It automatically identifies repeated or near-duplicate code segments across a codebase, then provides concrete refactoring guidance.

## Vision

As coding assistants become mainstream, "silent" duplication appears quickly:
- existing utility functions get rewritten,
- business patterns are repeated,
- logic becomes fragmented across multiple files.

Debtlint provides a **programmatic, fast, and cost-efficient** way to prevent this drift and keep architecture healthy over time.

## Objectives

- Detect exact duplications and structural similarities.
- Prioritize technical debt hotspots with a confidence score.
- Provide actionable reports to guide refactoring.
- Integrate easily into team workflows (local, CI, agents).
- Stay as language-agnostic as possible.

## How It Works

The Debtlint pipeline follows four main steps:

1. **Code ingestion**
   Read the target codebase (source files while excluding irrelevant directories).

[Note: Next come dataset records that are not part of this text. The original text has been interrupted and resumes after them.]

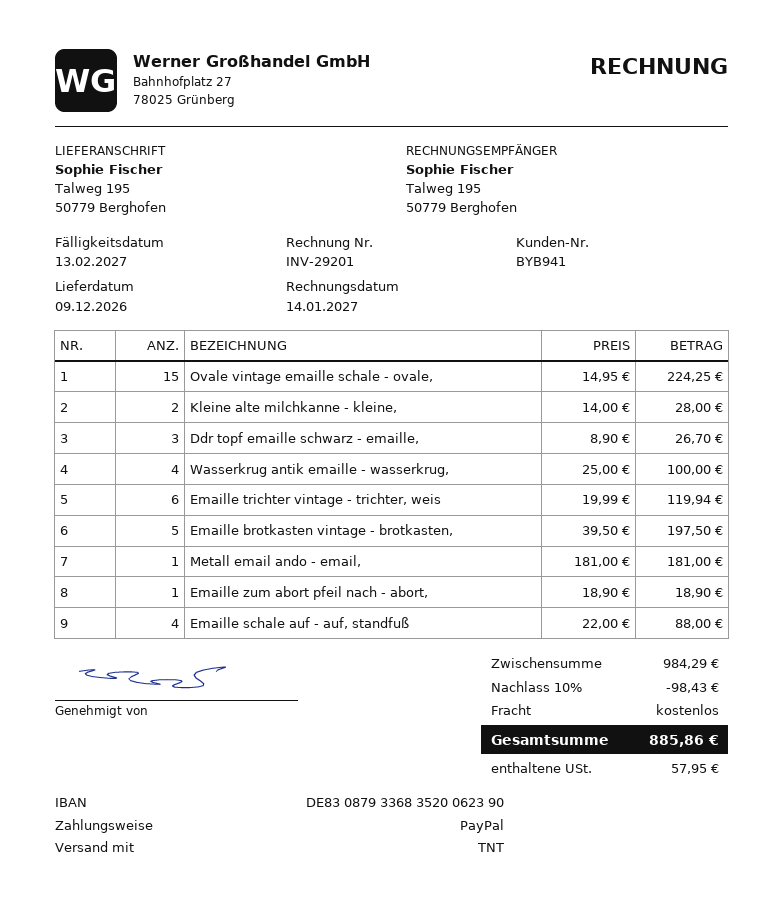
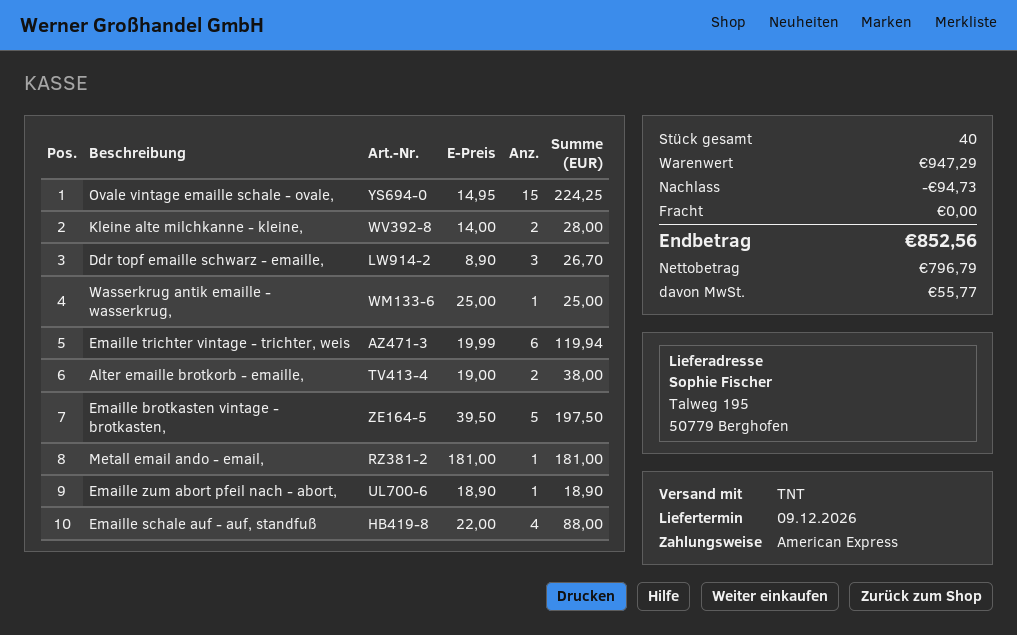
payment method: PayPal -> American Express
Wasserkrug antik emaille - wasserkrug,: 4 x 25.00 = 100.00 -> 1 x 25.00 = 25.00
Alter emaille brotkorb - emaille,: none -> 2 x 19.00 = 38.00
subtotal: 984.29 -> 947.29
discount: 98.43 -> 94.73
tax: 57.95 -> 55.77
total: 885.86 -> 852.56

2. **Sanitization / normalization**
   Clean inputs (comments, surface-level formatting, token normalization) to preserve meaningful logic.

3. **BPE encoding and analysis**
   Use an approach inspired by **Byte Pair Encoding (BPE)** to identify frequent and repetitive patterns.
   The goal is to surface representative segments of recurring code structures at scale.

4. **Scoring and reporting**
   Generate human-readable and machine-readable reports: occurrences, similarity level, potential impact, and refactoring hints.

## Why BPE

BPE is historically a compression and tokenization technique, notably used to segment large amounts of text efficiently.
In Debtlint, this logic helps highlight repetitive structures and grammatical blocks of code.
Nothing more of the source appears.